WASILLA — Business owners will have another opportunity to comment on the city’s proposed downtown overlay district during a joint planning session between the city council and the planning commission this month.

The Wasilla City Council voted 4-2 Monday meet with the city planning commission to discuss the downtown overlay district at 6 p.m., May 26.

The meeting was scheduled after as many as 20 business owners contested the proposed district and its rules for business.
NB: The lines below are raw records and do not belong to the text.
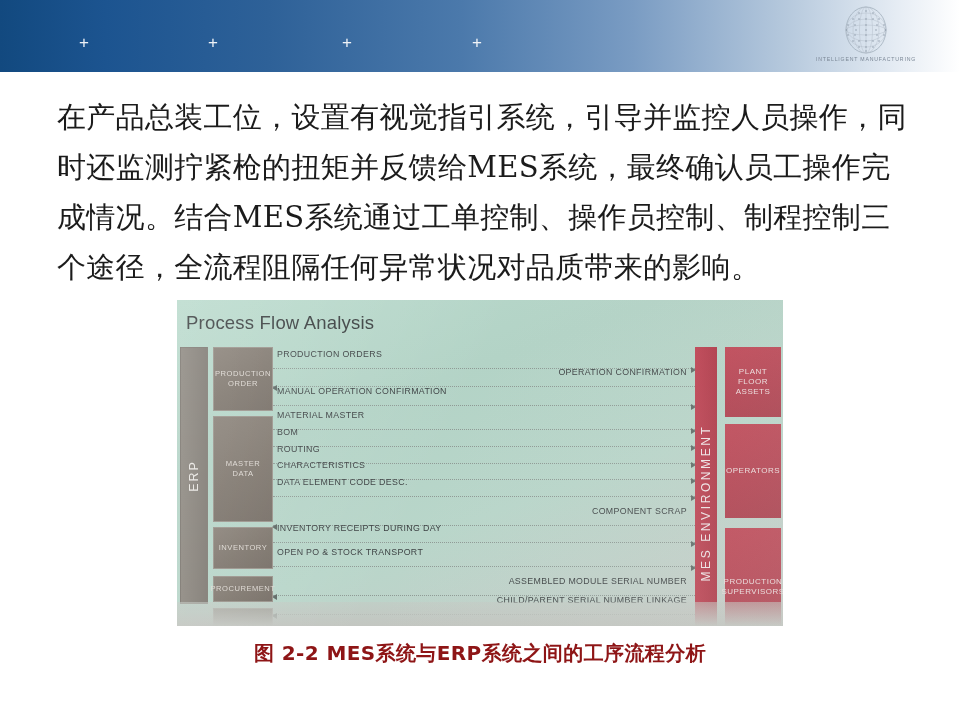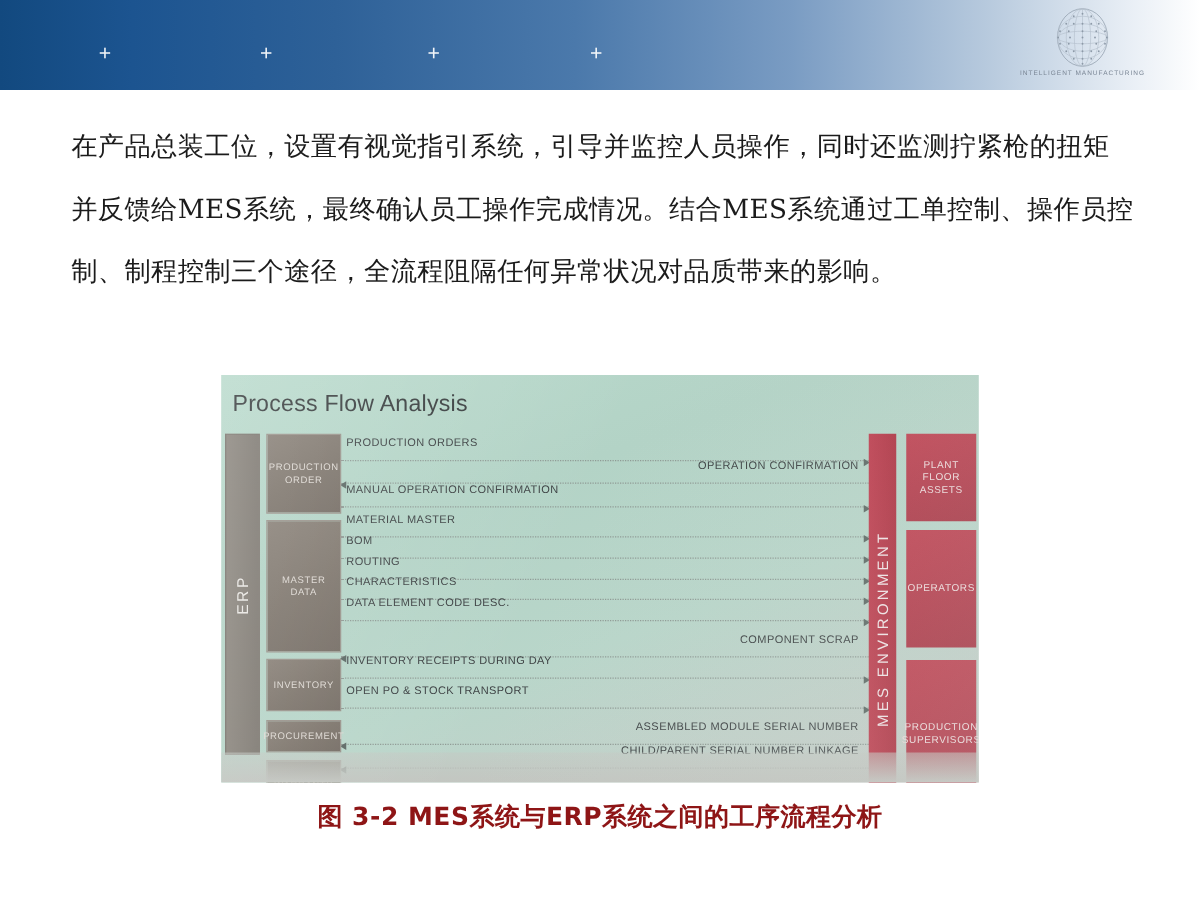--- a/index.html
+++ b/index.html
@@ -57,21 +57,21 @@
     font-family: "Liberation Sans", sans-serif;
     white-space: nowrap;
   }
 
   
   #paragraph {
     position: absolute;
     left: 57px; top: 92px;
     width: 850px;
     font-family: "DejaVu Serif", "Liberation Serif", serif;
-    font-size: 21px;
+    font-size: 29px;
     line-height: 50px;
     color: #1b1b1b;
     letter-spacing: .3px;
   }
 
   
   #figure-photo {
     position: absolute;
     left: 177px; top: 300px;
     width: 606px; height: 326px;
@@ -377,13 +377,13 @@
       </div>
       <div class="mes-block" style="left: 548px; top: 228px; width: 56px; height: 118px;">
         <span>PRODUCTION SUPERVISORS</span>
       </div>
     </div>
 
   <div id="photo-bottom-strip"></div>
   <div id="photo-haze"></div>
 </div>
 
-<div id="caption">图 3-2 MES系统与ERP系统之间的工序流程分析</div>
+<div id="caption">图 2-2 MES系统与ERP系统之间的工序流程分析</div>
 
 </body></html>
Several questioned whether the planning commission had sought to engage local business owners, many of whom reside outside the city. Provisions included in the overlay district could eventually force some businesses to relocate elsewhere — the planning documents list numerous types of businesses, including storage services, “adult businesses,” and greenhouses — which would be prohibited from operating in the downtown. Others, like real estate agents would be required to locate in second story offices. In the event that a building was sold or more than a quarter of it was renovated, they would go before the planning commission.
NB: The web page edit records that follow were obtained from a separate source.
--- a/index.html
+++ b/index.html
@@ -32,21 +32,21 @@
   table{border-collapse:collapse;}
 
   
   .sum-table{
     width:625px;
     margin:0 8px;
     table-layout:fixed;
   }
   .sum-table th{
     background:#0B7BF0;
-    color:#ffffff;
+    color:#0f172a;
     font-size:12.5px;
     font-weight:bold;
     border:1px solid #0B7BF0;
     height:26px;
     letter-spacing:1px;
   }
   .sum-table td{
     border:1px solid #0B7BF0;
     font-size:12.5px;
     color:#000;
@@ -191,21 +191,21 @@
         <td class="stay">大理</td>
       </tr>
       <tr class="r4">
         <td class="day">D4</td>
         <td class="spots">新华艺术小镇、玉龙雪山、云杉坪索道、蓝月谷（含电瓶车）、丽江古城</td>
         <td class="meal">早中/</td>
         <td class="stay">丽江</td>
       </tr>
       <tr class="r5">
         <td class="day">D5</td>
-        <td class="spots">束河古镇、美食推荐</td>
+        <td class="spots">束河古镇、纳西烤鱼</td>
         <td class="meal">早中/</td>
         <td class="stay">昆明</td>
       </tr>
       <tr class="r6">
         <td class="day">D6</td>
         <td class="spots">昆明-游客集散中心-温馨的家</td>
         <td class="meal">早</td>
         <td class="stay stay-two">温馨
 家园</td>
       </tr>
That’s a deal breaker, said Barb Smith of Alaska Frontier Realty.

“According to the new overlay plan, if my landlord even replaces his roof, my businesses have to move because I’m on the first floor and I don’t fit the guidelines,” she said. “That means I’d be out of business. Real estate companies can’t function hidden away in a little second-floor property. We work hard as business owners and struggle through the lean times so that we can have our businesses. It’s unfair for the city to come in and say ‘You’re now out of business.’”

Other provisions of the district would require business owners to pay to remodel street improvements, but limit those improvements to pre-established standards, which irked some business owners. Business owners have said the required improvements would make the price of rental space cost prohibitive. Other business owners said they were concerned that the city would implement the standards with the present downtown, only to rewrite them after a state-managed traffic couplet for Knik-Goose Bay Road is constructed in a few years.
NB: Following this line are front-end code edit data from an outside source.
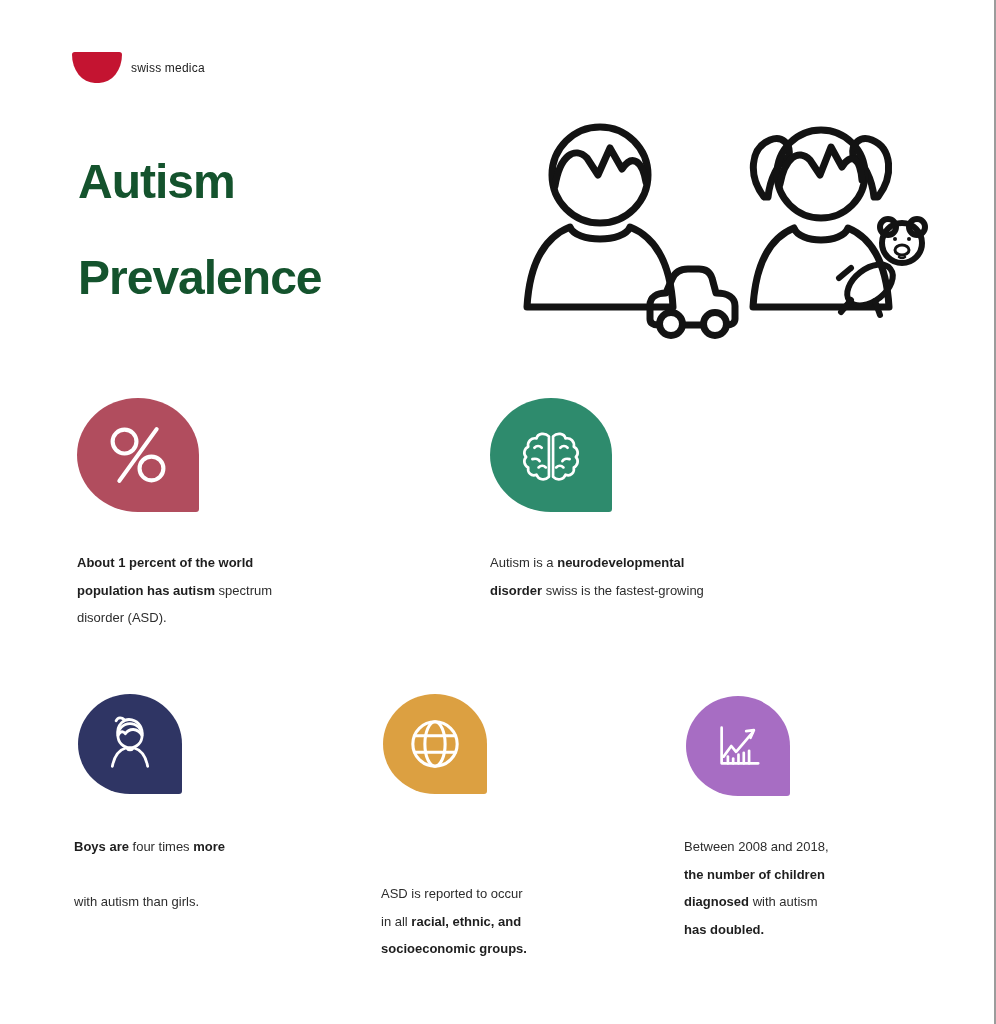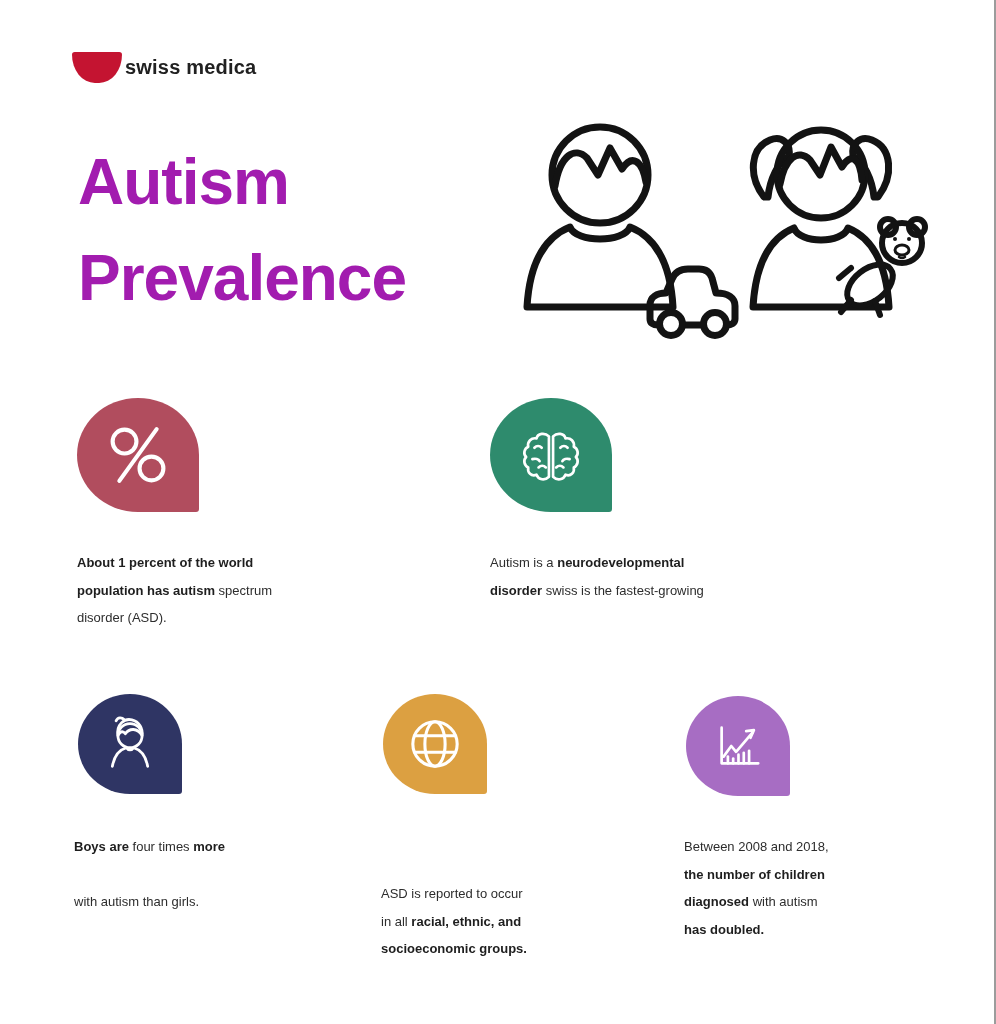--- a/index.html
+++ b/index.html
@@ -7,25 +7,25 @@
   .page {
     position:relative; width:996px; height:1024px; background:#ffffff;
     font-family:"Liberation Sans", sans-serif; overflow:hidden;
   }
   
   .brand { position:absolute; left:72px; top:52px; display:flex; align-items:center; }
   .brand-mark {
     width:50px; height:31px; background:#c41431;
     border-radius:3px 3px 50% 50% / 3px 3px 100% 100%;
   }
-  .brand-name { margin-left:3px; font-size:20px; font-weight:700; color:#212121; letter-spacing:0.2px; }
+  .brand-name { margin-left:9px; font-size:12px; font-weight:400; color:#212121; letter-spacing:0.2px; }
   
   .title {
     position:absolute; left:78px; top:134px;
-    font-size:64px; line-height:96px; font-weight:800; color:#a21caf; letter-spacing:-1px;
+    font-size:48px; line-height:96px; font-weight:800; color:#14532d; letter-spacing:-1px;
   }
   
   .kids { position:absolute; left:513px; top:118px; width:430px; height:228px; }
   .kids svg { width:100%; height:100%; }
   
   .bubble {
     position:absolute; display:flex; align-items:center; justify-content:center;
     border-radius:50% 50% 3px 50%;
   }
   .bubble-lg { width:122px; height:114px; }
Planning commissioners told the city council that city-funded improvements weren’t feasible, and that waiting for the couplet to be introduced before enacting the district could prevent the city from asking the state to implement some district-compatible changes as a result of the construction.

“We had a couple of comments to allow the couplet to go through first,” said commissioner Jessica Dean. “I actually think that would be a bad thing. I think one of the reasons why we need to do this is because of the couplet. If we had strict standards that are going to be put in place, they would be required to comply with that when they put the couplet in. I think as a city we would like to not have to pay for as much of that ourselves. If it’s something we can get done with that couplet and not have to put the cost of the business up ourselves, that would be very beneficial.”

Council members generally said they were unwilling to sacrifice years of planning commission effort, but wanted the district constraints to be reasonable for business owners.